## Exercise requirements
Begin at the top of the records and copy each line exactly. The line containing "[71,291,499,305] [71,312,254,325] Open" is the last one to include.
Source information: Begin
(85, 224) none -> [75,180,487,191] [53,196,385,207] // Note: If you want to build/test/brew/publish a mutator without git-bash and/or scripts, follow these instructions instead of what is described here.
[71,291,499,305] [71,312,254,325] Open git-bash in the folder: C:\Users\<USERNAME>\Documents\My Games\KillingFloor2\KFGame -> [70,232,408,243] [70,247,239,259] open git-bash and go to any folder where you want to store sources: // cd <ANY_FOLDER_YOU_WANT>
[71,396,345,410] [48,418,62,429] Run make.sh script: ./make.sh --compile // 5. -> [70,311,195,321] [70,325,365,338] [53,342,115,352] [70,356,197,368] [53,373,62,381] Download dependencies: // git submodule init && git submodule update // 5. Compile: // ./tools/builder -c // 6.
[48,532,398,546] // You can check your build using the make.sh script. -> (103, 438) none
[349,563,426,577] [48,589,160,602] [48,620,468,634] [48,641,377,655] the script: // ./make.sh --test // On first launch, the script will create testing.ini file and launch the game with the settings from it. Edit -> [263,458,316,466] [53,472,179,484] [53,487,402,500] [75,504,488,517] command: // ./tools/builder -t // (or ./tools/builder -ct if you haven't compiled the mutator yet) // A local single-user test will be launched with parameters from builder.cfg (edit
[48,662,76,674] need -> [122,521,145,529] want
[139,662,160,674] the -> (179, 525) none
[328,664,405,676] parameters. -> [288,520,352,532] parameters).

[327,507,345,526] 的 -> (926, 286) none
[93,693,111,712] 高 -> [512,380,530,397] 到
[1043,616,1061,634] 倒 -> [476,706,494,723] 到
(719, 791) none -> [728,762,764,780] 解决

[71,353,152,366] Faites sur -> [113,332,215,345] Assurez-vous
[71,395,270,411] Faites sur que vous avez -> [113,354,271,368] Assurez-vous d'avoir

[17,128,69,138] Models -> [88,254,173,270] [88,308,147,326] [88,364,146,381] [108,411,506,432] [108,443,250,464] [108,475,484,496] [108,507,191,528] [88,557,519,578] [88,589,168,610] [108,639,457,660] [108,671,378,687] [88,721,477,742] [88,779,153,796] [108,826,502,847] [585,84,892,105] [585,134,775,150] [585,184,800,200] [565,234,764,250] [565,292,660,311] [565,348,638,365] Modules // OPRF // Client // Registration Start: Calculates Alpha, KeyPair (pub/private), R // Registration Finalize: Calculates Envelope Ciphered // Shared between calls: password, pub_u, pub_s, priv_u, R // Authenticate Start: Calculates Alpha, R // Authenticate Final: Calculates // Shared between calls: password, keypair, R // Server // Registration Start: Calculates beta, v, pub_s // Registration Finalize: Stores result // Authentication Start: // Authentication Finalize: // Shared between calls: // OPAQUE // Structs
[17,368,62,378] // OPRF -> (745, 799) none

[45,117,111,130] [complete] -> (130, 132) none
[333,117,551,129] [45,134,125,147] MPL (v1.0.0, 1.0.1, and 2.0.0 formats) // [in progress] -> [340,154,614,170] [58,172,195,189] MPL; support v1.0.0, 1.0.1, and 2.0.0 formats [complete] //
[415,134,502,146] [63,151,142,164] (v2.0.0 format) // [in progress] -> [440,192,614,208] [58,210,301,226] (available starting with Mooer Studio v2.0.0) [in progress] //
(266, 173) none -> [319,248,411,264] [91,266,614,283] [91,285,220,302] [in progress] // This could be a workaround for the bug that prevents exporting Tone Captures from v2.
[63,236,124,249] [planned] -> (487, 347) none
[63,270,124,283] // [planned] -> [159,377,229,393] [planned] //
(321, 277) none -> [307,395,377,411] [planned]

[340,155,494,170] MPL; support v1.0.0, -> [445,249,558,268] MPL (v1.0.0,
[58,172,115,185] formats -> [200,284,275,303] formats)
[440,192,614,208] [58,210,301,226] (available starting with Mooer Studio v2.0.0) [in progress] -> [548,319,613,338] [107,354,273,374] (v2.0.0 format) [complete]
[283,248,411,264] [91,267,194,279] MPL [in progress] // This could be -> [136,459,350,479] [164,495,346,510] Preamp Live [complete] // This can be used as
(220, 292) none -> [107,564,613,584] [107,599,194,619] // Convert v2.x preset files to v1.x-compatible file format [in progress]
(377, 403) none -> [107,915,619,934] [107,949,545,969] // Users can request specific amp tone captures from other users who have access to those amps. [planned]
Source information: End
## Solution to this problem
(85, 224) none -> [75,180,487,191] [53,196,385,207] // Note: If you want to build/test/brew/publish a mutator without git-bash and/or scripts, follow these instructions instead of what is described here.
[71,291,499,305] [71,312,254,325] Open git-bash in the folder: C:\Users\<USERNAME>\Documents\My Games\KillingFloor2\KFGame -> [70,232,408,243] [70,247,239,259] open git-bash and go to any folder where you want to store sources: // cd <ANY_FOLDER_YOU_WANT>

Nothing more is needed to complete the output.